» **Exercise requirements**
With the pictures removed, please write out every line below exactly as given.

» **Data for processing**
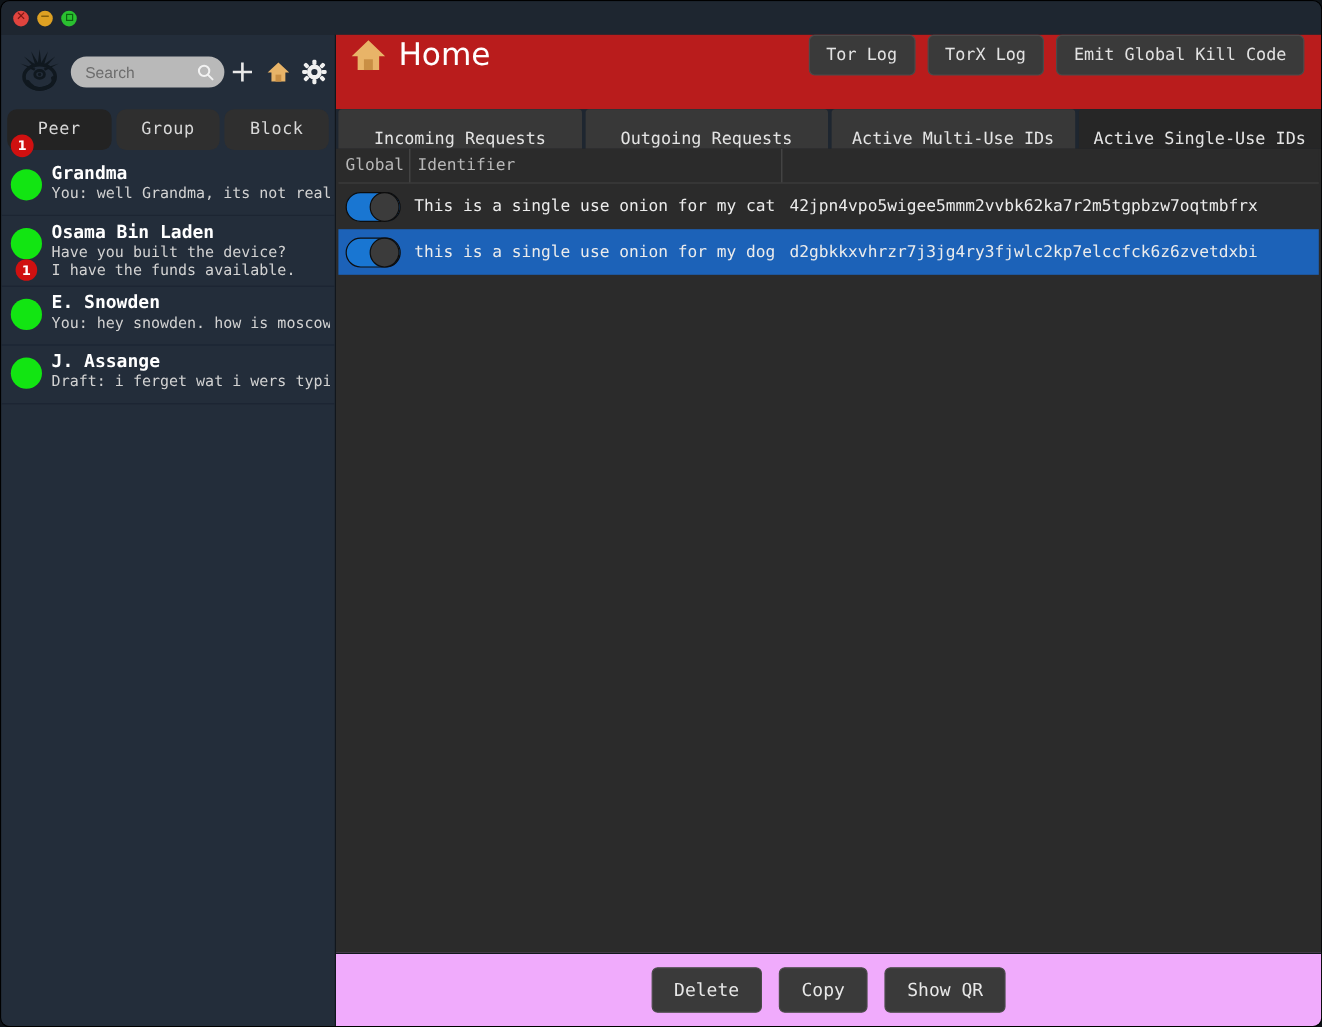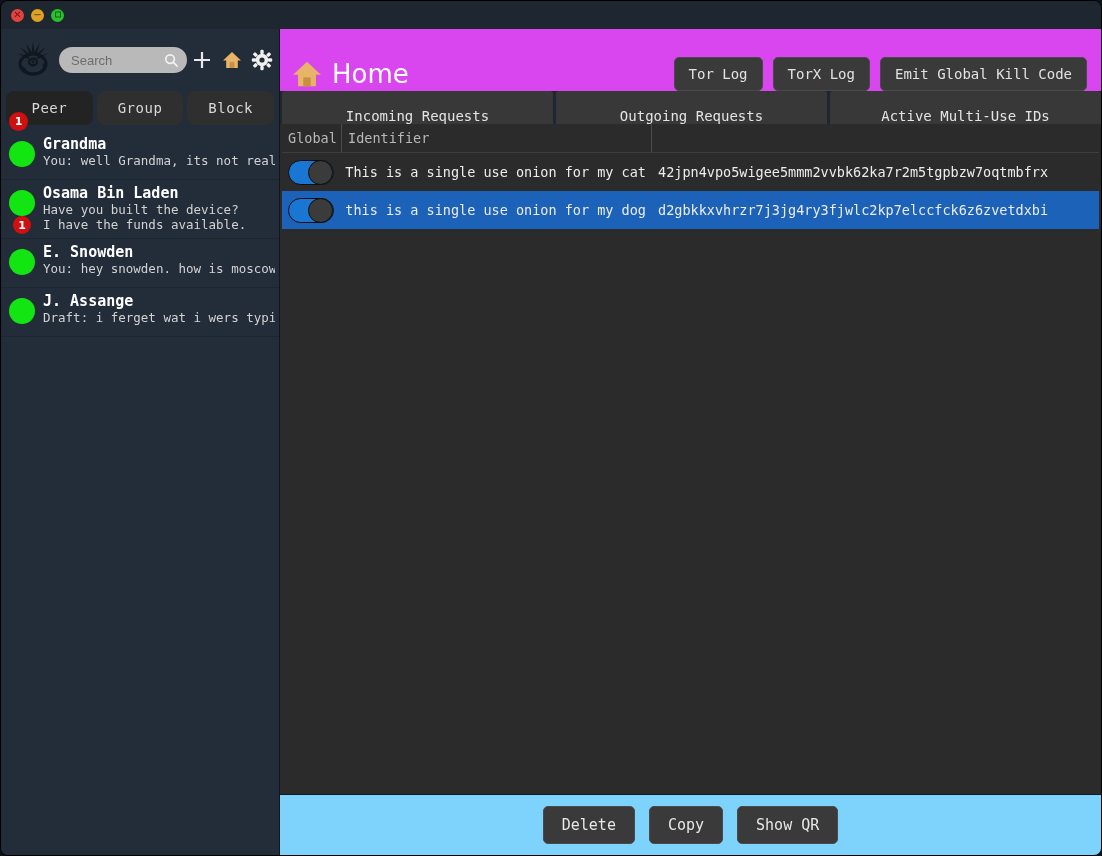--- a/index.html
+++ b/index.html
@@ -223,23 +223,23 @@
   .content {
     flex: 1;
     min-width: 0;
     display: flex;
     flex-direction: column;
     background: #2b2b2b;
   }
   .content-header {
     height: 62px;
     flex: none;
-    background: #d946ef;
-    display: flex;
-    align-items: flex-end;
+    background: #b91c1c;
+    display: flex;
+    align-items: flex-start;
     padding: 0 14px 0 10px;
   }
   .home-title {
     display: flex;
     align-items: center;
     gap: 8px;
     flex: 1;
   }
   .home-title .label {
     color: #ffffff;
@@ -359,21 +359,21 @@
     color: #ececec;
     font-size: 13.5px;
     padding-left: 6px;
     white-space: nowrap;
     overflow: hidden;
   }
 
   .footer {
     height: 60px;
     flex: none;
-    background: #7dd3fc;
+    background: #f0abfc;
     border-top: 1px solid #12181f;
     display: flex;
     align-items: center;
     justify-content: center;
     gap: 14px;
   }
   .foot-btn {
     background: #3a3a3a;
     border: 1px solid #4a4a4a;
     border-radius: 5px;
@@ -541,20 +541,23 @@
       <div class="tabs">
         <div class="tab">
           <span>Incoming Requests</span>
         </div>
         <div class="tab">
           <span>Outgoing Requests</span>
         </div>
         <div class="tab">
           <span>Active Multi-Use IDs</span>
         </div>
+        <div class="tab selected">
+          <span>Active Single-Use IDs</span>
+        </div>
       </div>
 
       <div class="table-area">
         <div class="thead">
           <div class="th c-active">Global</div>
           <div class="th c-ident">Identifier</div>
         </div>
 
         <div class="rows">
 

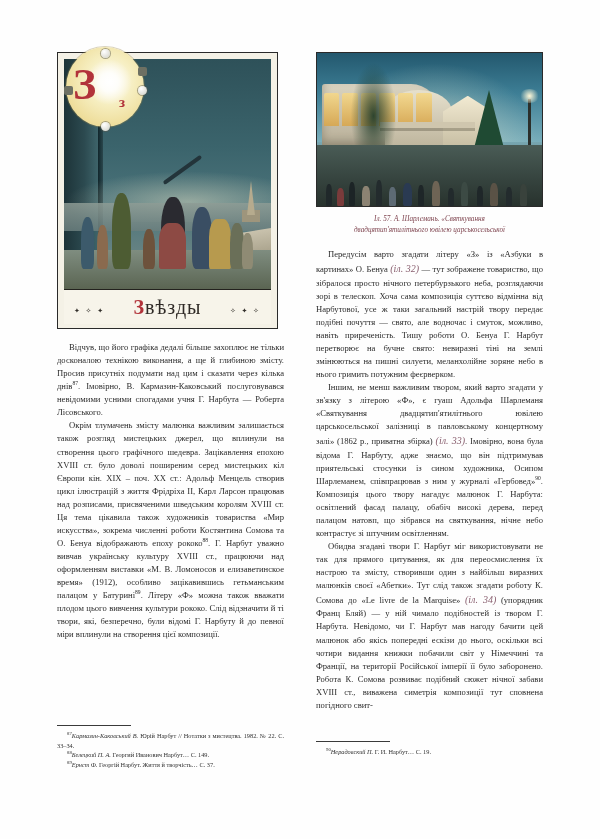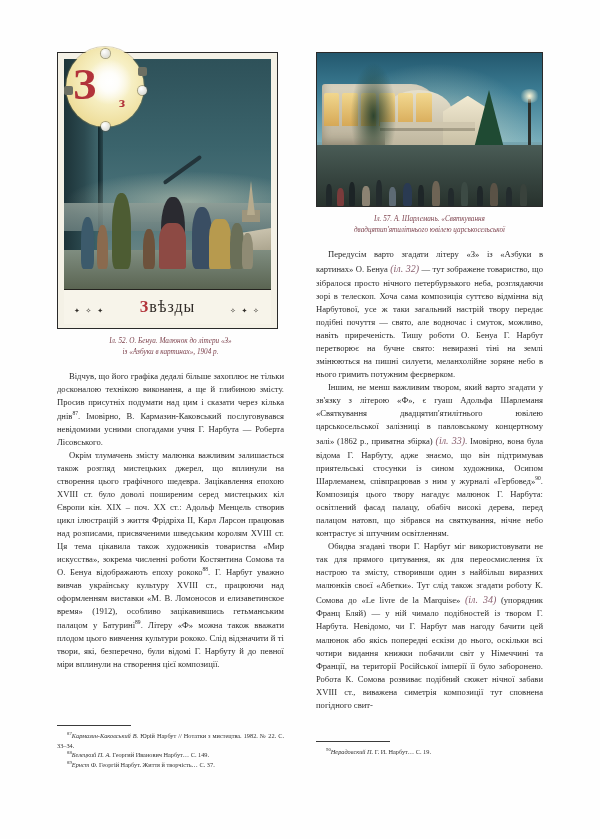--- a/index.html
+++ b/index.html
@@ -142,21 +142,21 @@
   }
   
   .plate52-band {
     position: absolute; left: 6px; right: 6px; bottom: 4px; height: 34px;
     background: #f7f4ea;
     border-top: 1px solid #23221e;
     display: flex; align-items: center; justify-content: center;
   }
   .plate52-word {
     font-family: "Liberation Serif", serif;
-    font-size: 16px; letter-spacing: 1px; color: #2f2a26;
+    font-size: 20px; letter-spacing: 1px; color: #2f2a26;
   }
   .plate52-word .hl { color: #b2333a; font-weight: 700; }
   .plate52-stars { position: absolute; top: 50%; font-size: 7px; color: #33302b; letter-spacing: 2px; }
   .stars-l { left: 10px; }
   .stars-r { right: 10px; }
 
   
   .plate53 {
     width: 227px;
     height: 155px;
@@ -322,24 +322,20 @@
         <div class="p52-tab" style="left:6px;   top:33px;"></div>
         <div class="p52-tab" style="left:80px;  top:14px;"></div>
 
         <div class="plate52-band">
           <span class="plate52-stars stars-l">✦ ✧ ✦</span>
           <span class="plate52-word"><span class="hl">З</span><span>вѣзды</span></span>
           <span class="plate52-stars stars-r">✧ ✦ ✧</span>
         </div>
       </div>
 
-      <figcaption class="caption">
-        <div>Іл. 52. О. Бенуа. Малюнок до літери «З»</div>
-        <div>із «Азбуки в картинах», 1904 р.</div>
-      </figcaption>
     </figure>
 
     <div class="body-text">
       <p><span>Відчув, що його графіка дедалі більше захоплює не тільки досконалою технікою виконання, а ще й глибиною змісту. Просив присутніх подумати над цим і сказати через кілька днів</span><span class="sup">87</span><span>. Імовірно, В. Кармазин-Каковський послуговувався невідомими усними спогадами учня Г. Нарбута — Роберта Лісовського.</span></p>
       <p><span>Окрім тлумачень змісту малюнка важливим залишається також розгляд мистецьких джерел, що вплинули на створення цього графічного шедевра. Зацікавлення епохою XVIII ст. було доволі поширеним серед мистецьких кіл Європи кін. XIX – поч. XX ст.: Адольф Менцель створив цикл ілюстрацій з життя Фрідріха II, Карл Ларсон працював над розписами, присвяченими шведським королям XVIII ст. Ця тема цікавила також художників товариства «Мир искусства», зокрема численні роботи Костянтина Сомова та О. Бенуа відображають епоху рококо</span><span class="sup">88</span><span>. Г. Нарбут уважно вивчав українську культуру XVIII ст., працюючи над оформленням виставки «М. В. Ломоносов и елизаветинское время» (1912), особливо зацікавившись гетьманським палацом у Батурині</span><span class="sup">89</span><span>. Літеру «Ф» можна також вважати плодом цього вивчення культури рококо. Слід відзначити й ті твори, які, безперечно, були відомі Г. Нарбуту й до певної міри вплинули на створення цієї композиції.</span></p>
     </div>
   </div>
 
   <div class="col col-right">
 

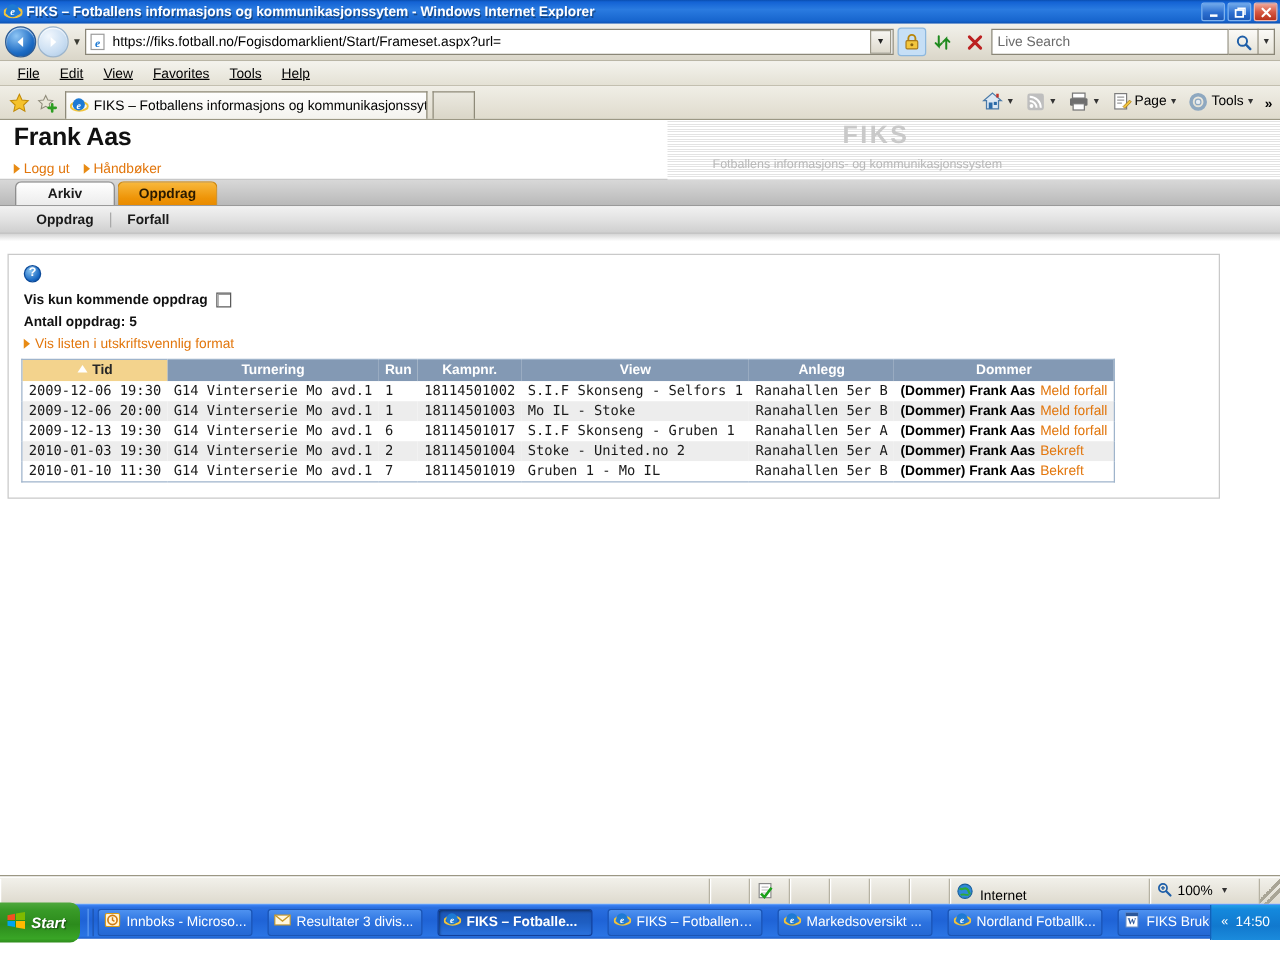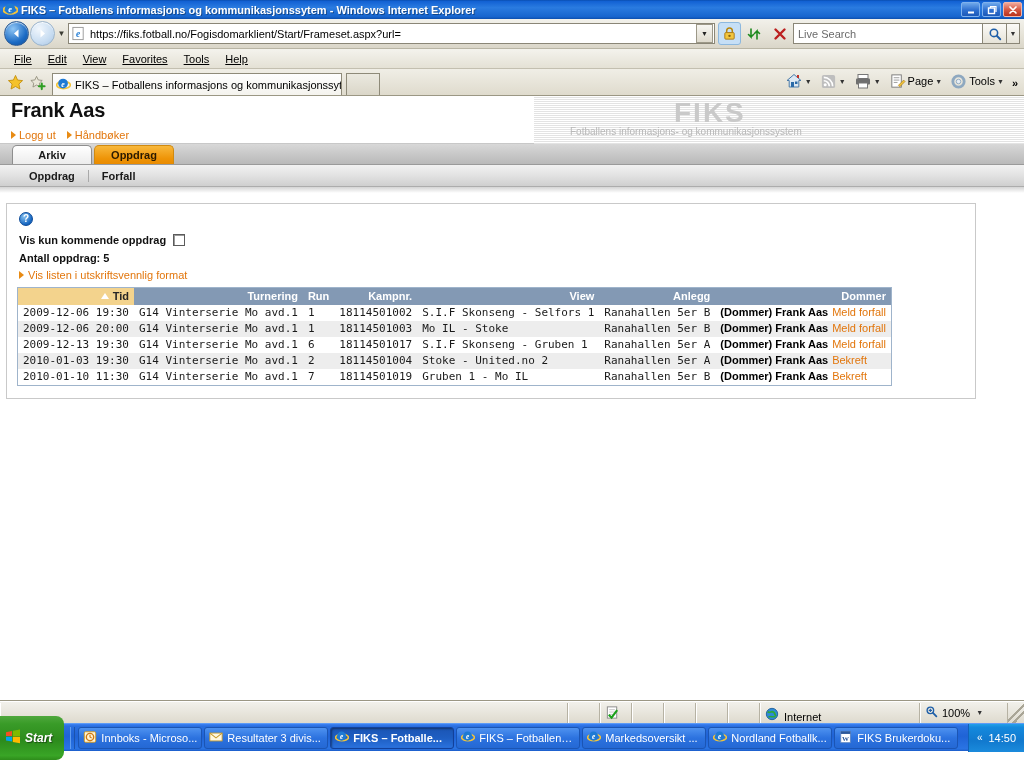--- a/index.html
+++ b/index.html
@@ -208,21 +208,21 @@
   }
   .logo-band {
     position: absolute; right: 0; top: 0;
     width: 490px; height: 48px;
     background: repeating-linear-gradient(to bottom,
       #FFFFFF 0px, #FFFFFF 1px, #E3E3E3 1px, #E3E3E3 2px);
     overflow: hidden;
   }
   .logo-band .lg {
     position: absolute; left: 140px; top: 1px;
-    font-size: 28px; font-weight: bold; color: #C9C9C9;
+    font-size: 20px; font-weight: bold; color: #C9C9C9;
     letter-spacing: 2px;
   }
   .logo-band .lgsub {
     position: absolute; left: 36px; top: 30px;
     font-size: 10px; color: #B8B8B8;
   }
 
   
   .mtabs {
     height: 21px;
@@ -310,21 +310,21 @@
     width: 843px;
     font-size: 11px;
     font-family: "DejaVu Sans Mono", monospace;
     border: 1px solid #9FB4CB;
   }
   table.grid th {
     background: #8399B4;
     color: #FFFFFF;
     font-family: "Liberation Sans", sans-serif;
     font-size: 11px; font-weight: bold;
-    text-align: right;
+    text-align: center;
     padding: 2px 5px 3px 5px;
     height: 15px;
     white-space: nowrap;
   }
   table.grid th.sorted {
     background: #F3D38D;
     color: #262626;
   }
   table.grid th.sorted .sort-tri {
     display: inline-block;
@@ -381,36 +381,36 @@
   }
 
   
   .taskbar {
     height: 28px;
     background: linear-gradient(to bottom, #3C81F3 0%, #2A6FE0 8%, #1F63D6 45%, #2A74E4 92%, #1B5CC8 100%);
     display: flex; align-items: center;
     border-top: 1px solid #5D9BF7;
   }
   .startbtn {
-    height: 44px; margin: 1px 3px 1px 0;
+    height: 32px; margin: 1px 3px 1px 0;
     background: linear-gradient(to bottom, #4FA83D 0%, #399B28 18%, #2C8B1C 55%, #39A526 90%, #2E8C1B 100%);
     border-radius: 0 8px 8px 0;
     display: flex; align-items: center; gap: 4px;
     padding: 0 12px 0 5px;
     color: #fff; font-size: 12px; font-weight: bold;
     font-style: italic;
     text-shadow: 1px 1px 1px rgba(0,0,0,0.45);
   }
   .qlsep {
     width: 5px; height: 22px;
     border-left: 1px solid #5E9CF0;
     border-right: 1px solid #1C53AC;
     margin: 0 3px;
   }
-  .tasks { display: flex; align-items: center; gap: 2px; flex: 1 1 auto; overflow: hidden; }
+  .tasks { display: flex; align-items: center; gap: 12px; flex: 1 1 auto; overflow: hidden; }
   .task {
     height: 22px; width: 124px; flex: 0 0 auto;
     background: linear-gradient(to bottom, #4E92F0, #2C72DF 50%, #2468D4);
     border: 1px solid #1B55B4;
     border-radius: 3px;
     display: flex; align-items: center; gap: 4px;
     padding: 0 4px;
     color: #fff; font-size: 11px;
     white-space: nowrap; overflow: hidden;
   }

» **Reply to the task**
--- a/index.html
+++ b/index.html
@@ -223,23 +223,23 @@
   .content {
     flex: 1;
     min-width: 0;
     display: flex;
     flex-direction: column;
     background: #2b2b2b;
   }
   .content-header {
     height: 62px;
     flex: none;
-    background: #d946ef;
-    display: flex;
-    align-items: flex-end;
+    background: #b91c1c;
+    display: flex;
+    align-items: flex-start;
     padding: 0 14px 0 10px;
   }
   .home-title {
     display: flex;
     align-items: center;
     gap: 8px;
     flex: 1;
   }
   .home-title .label {
     color: #ffffff;
@@ -359,21 +359,21 @@
     color: #ececec;
     font-size: 13.5px;
     padding-left: 6px;
     white-space: nowrap;
     overflow: hidden;
   }
 
   .footer {
     height: 60px;
     flex: none;
-    background: #7dd3fc;
+    background: #f0abfc;
     border-top: 1px solid #12181f;
     display: flex;
     align-items: center;
     justify-content: center;
     gap: 14px;
   }
   .foot-btn {
     background: #3a3a3a;
     border: 1px solid #4a4a4a;
     border-radius: 5px;
@@ -541,20 +541,23 @@
       <div class="tabs">
         <div class="tab">
           <span>Incoming Requests</span>
         </div>
         <div class="tab">
           <span>Outgoing Requests</span>
         </div>
         <div class="tab">
           <span>Active Multi-Use IDs</span>
         </div>
+        <div class="tab selected">
+          <span>Active Single-Use IDs</span>
+        </div>
       </div>
 
       <div class="table-area">
         <div class="thead">
           <div class="th c-active">Global</div>
           <div class="th c-ident">Identifier</div>
         </div>
 
         <div class="rows">
 

--- a/index.html
+++ b/index.html
@@ -142,21 +142,21 @@
   }
   
   .plate52-band {
     position: absolute; left: 6px; right: 6px; bottom: 4px; height: 34px;
     background: #f7f4ea;
     border-top: 1px solid #23221e;
     display: flex; align-items: center; justify-content: center;
   }
   .plate52-word {
     font-family: "Liberation Serif", serif;
-    font-size: 16px; letter-spacing: 1px; color: #2f2a26;
+    font-size: 20px; letter-spacing: 1px; color: #2f2a26;
   }
   .plate52-word .hl { color: #b2333a; font-weight: 700; }
   .plate52-stars { position: absolute; top: 50%; font-size: 7px; color: #33302b; letter-spacing: 2px; }
   .stars-l { left: 10px; }
   .stars-r { right: 10px; }
 
   
   .plate53 {
     width: 227px;
     height: 155px;
@@ -322,24 +322,20 @@
         <div class="p52-tab" style="left:6px;   top:33px;"></div>
         <div class="p52-tab" style="left:80px;  top:14px;"></div>
 
         <div class="plate52-band">
           <span class="plate52-stars stars-l">✦ ✧ ✦</span>
           <span class="plate52-word"><span class="hl">З</span><span>вѣзды</span></span>
           <span class="plate52-stars stars-r">✧ ✦ ✧</span>
         </div>
       </div>
 
-      <figcaption class="caption">
-        <div>Іл. 52. О. Бенуа. Малюнок до літери «З»</div>
-        <div>із «Азбуки в картинах», 1904 р.</div>
-      </figcaption>
     </figure>
 
     <div class="body-text">
       <p><span>Відчув, що його графіка дедалі більше захоплює не тільки досконалою технікою виконання, а ще й глибиною змісту. Просив присутніх подумати над цим і сказати через кілька днів</span><span class="sup">87</span><span>. Імовірно, В. Кармазин-Каковський послуговувався невідомими усними спогадами учня Г. Нарбута — Роберта Лісовського.</span></p>
       <p><span>Окрім тлумачень змісту малюнка важливим залишається також розгляд мистецьких джерел, що вплинули на створення цього графічного шедевра. Зацікавлення епохою XVIII ст. було доволі поширеним серед мистецьких кіл Європи кін. XIX – поч. XX ст.: Адольф Менцель створив цикл ілюстрацій з життя Фрідріха II, Карл Ларсон працював над розписами, присвяченими шведським королям XVIII ст. Ця тема цікавила також художників товариства «Мир искусства», зокрема численні роботи Костянтина Сомова та О. Бенуа відображають епоху рококо</span><span class="sup">88</span><span>. Г. Нарбут уважно вивчав українську культуру XVIII ст., працюючи над оформленням виставки «М. В. Ломоносов и елизаветинское время» (1912), особливо зацікавившись гетьманським палацом у Батурині</span><span class="sup">89</span><span>. Літеру «Ф» можна також вважати плодом цього вивчення культури рококо. Слід відзначити й ті твори, які, безперечно, були відомі Г. Нарбуту й до певної міри вплинули на створення цієї композиції.</span></p>
     </div>
   </div>
 
   <div class="col col-right">
 

--- a/index.html
+++ b/index.html
@@ -208,21 +208,21 @@
   }
   .logo-band {
     position: absolute; right: 0; top: 0;
     width: 490px; height: 48px;
     background: repeating-linear-gradient(to bottom,
       #FFFFFF 0px, #FFFFFF 1px, #E3E3E3 1px, #E3E3E3 2px);
     overflow: hidden;
   }
   .logo-band .lg {
     position: absolute; left: 140px; top: 1px;
-    font-size: 28px; font-weight: bold; color: #C9C9C9;
+    font-size: 20px; font-weight: bold; color: #C9C9C9;
     letter-spacing: 2px;
   }
   .logo-band .lgsub {
     position: absolute; left: 36px; top: 30px;
     font-size: 10px; color: #B8B8B8;
   }
 
   
   .mtabs {
     height: 21px;
@@ -310,21 +310,21 @@
     width: 843px;
     font-size: 11px;
     font-family: "DejaVu Sans Mono", monospace;
     border: 1px solid #9FB4CB;
   }
   table.grid th {
     background: #8399B4;
     color: #FFFFFF;
     font-family: "Liberation Sans", sans-serif;
     font-size: 11px; font-weight: bold;
-    text-align: right;
+    text-align: center;
     padding: 2px 5px 3px 5px;
     height: 15px;
     white-space: nowrap;
   }
   table.grid th.sorted {
     background: #F3D38D;
     color: #262626;
   }
   table.grid th.sorted .sort-tri {
     display: inline-block;
@@ -381,36 +381,36 @@
   }
 
   
   .taskbar {
     height: 28px;
     background: linear-gradient(to bottom, #3C81F3 0%, #2A6FE0 8%, #1F63D6 45%, #2A74E4 92%, #1B5CC8 100%);
     display: flex; align-items: center;
     border-top: 1px solid #5D9BF7;
   }
   .startbtn {
-    height: 44px; margin: 1px 3px 1px 0;
+    height: 32px; margin: 1px 3px 1px 0;
     background: linear-gradient(to bottom, #4FA83D 0%, #399B28 18%, #2C8B1C 55%, #39A526 90%, #2E8C1B 100%);
     border-radius: 0 8px 8px 0;
     display: flex; align-items: center; gap: 4px;
     padding: 0 12px 0 5px;
     color: #fff; font-size: 12px; font-weight: bold;
     font-style: italic;
     text-shadow: 1px 1px 1px rgba(0,0,0,0.45);
   }
   .qlsep {
     width: 5px; height: 22px;
     border-left: 1px solid #5E9CF0;
     border-right: 1px solid #1C53AC;
     margin: 0 3px;
   }
-  .tasks { display: flex; align-items: center; gap: 2px; flex: 1 1 auto; overflow: hidden; }
+  .tasks { display: flex; align-items: center; gap: 12px; flex: 1 1 auto; overflow: hidden; }
   .task {
     height: 22px; width: 124px; flex: 0 0 auto;
     background: linear-gradient(to bottom, #4E92F0, #2C72DF 50%, #2468D4);
     border: 1px solid #1B55B4;
     border-radius: 3px;
     display: flex; align-items: center; gap: 4px;
     padding: 0 4px;
     color: #fff; font-size: 11px;
     white-space: nowrap; overflow: hidden;
   }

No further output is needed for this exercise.